Is It Well Bore or Reservoir Understanding Re-injection Effects during a Well Test
4 November 2021

This article, first appearing in Hart’s E&P Magazine, presents a comprehensive analysis of differentiating pressure changes due to wellbore effects from those caused by reservoir responses in pressure-testing of wells. It focuses on the complexities involved in testing gas/condensate or volatile oil wells, especially with downhole gauges. The paper delves into the phenomenon of liquid fallback and re-injection in gas/condensate reservoirs, illustrating the process through figures and test data from a Gulf of Mexico well. It emphasizes the importance of accurate test interpretation, addressing common misattributions of wellbore phenomena as reservoir effects. The study concludes with practical insights for analyzing well tests under challenging conditions, highlighting the critical need for understanding fluid behavior in both the wellbore and the reservoir for accurate well test analysis.

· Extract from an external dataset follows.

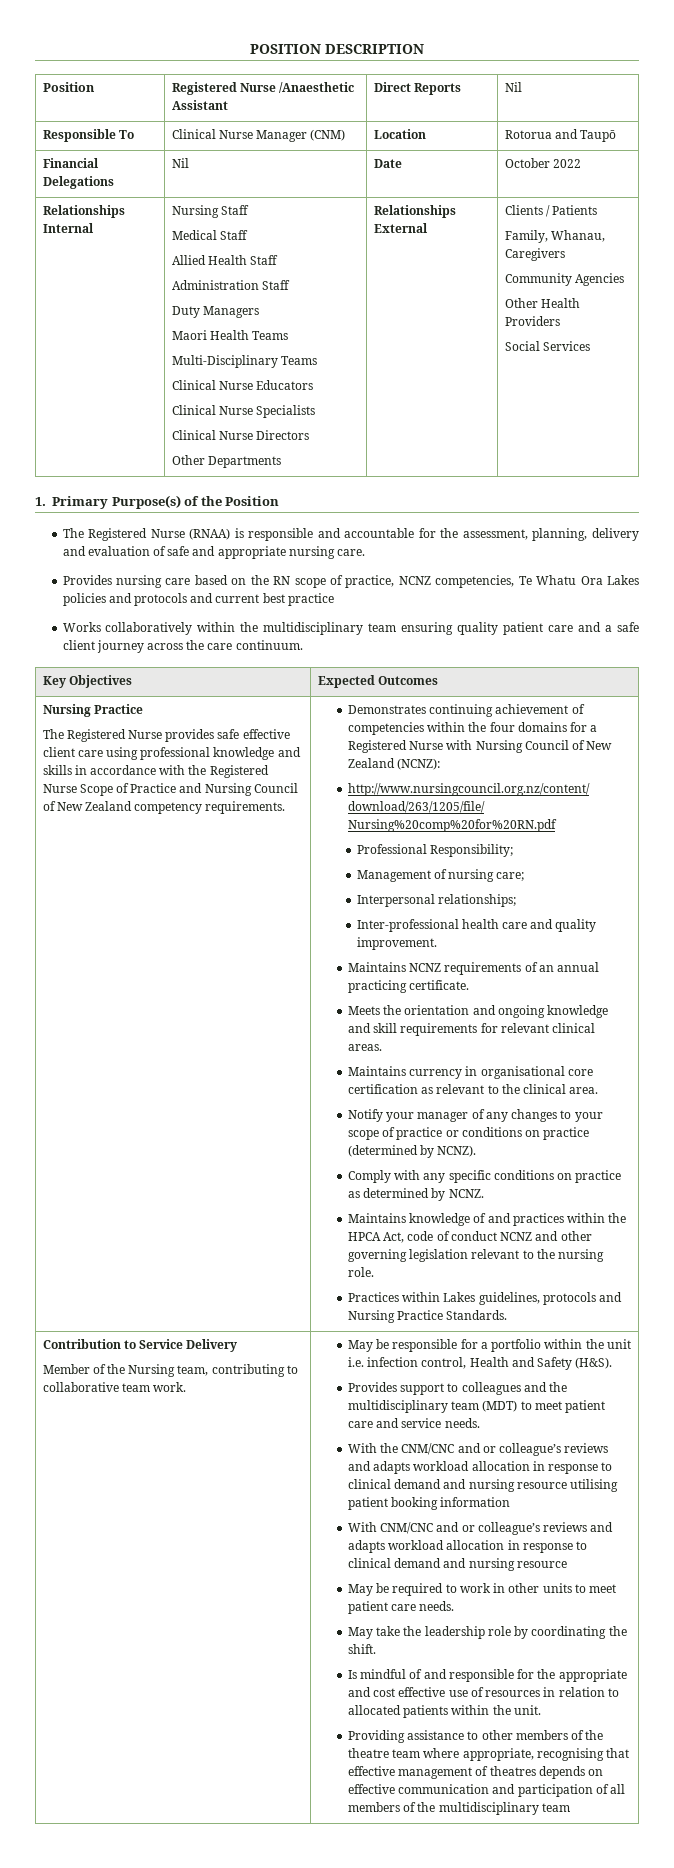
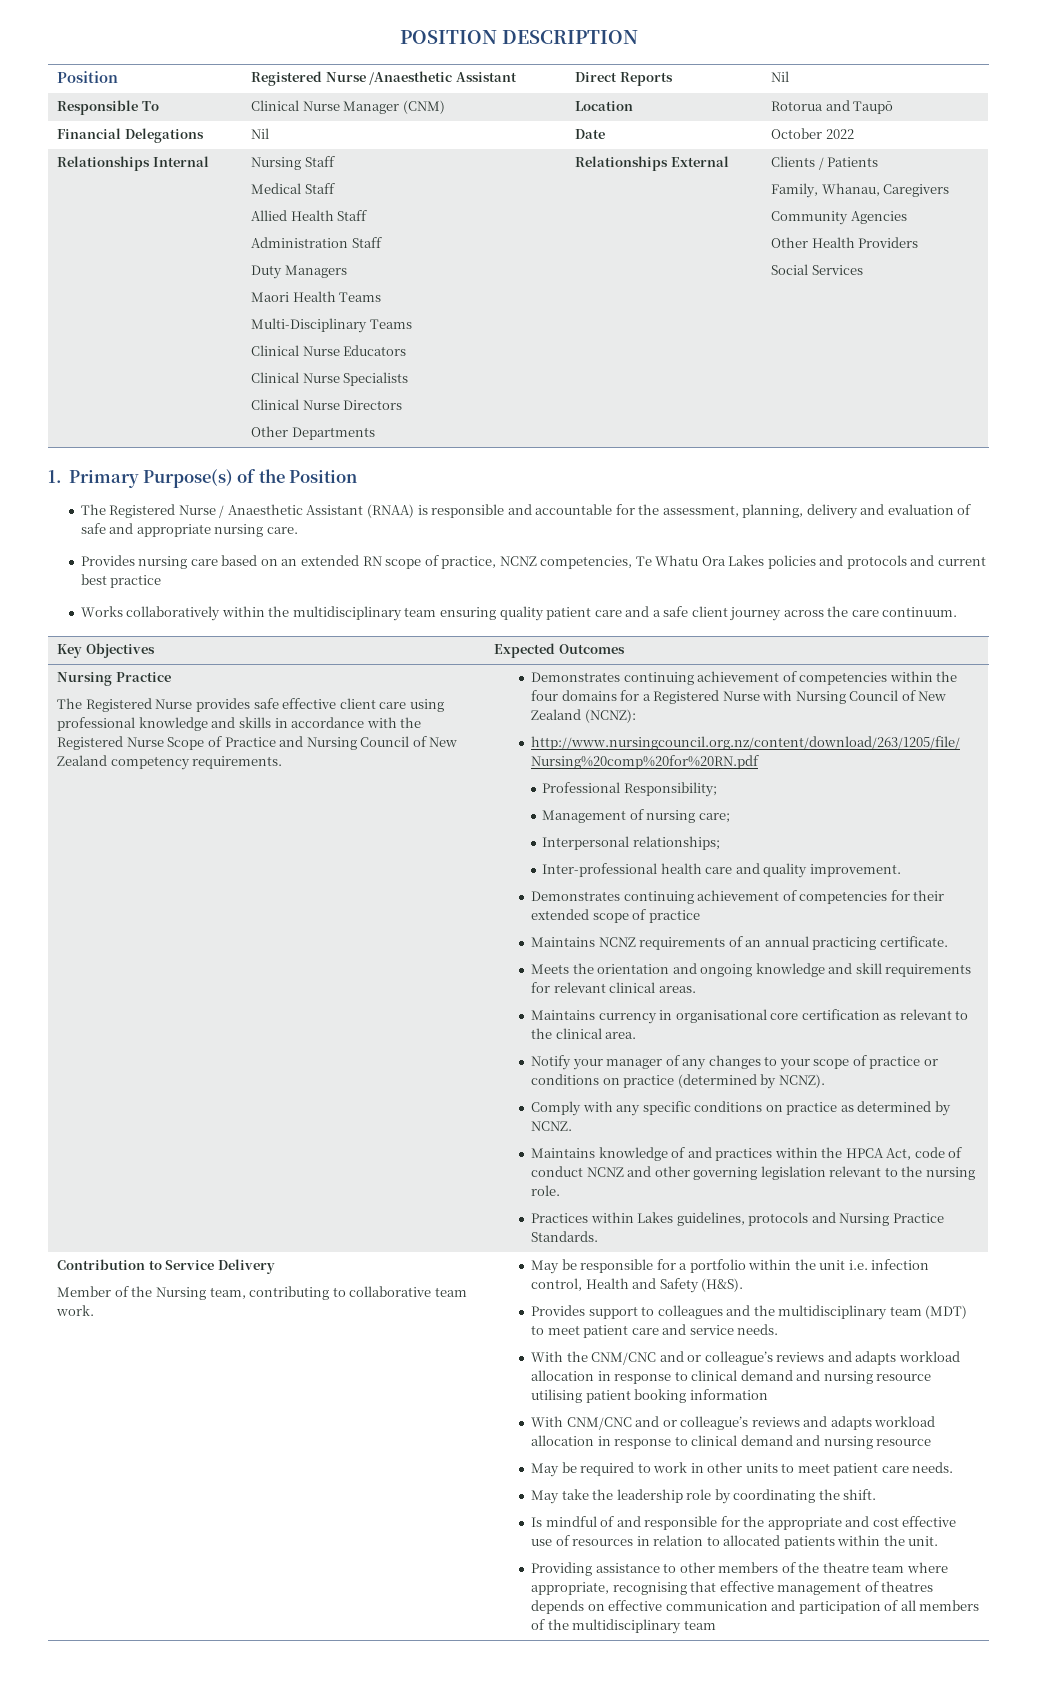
- The Registered Nurse (RNAA) is responsible and accountable for the assessment, planning, delivery and evaluation of safe and appropriate nursing care.
+ The Registered Nurse / Anaesthetic Assistant (RNAA) is responsible and accountable for the assessment, planning, delivery and evaluation of safe and appropriate nursing care.
- Provides nursing care based on the RN scope of practice, NCNZ competencies, Te Whatu Ora Lakes policies and protocols and current best practice
+ Provides nursing care based on an extended RN scope of practice, NCNZ competencies, Te Whatu Ora Lakes policies and protocols and current best practice
+ Demonstrates continuing achievement of competencies for their extended scope of practice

Is it Well Bore or Reservoir? Understanding Re-injection Effects during a Well Test

When pressure-testing a well from the surface, it is extremely important to be able to differentiate between pressure changes caused by wellbore effects and the pressure response from the reservoir. Perhaps surprisingly, it is also critical to recognize these differences in downhole gauge data. When testing gas/condensate or volatile oil wells, downhole gauges can respond to the same things that affect surface data. Unfortunately, the downhole gauge data is almost never questioned, regardless of the actual depth at which the gauge is set. During analysis/test interpretation, artifacts in the bottomhole pressure data, which should be attributed to the WELL BORE, such as phase redistribution and temperature related phase/density changes are often mistaken for dual porosity or condensate banking in the RESERVOIR. In gas/condensate reservoirs, the most common of these effects, which shows up during a build-up if the reservoir pressure has dropped below the dew point, is the phenomenon of liquid fallback and re-injection.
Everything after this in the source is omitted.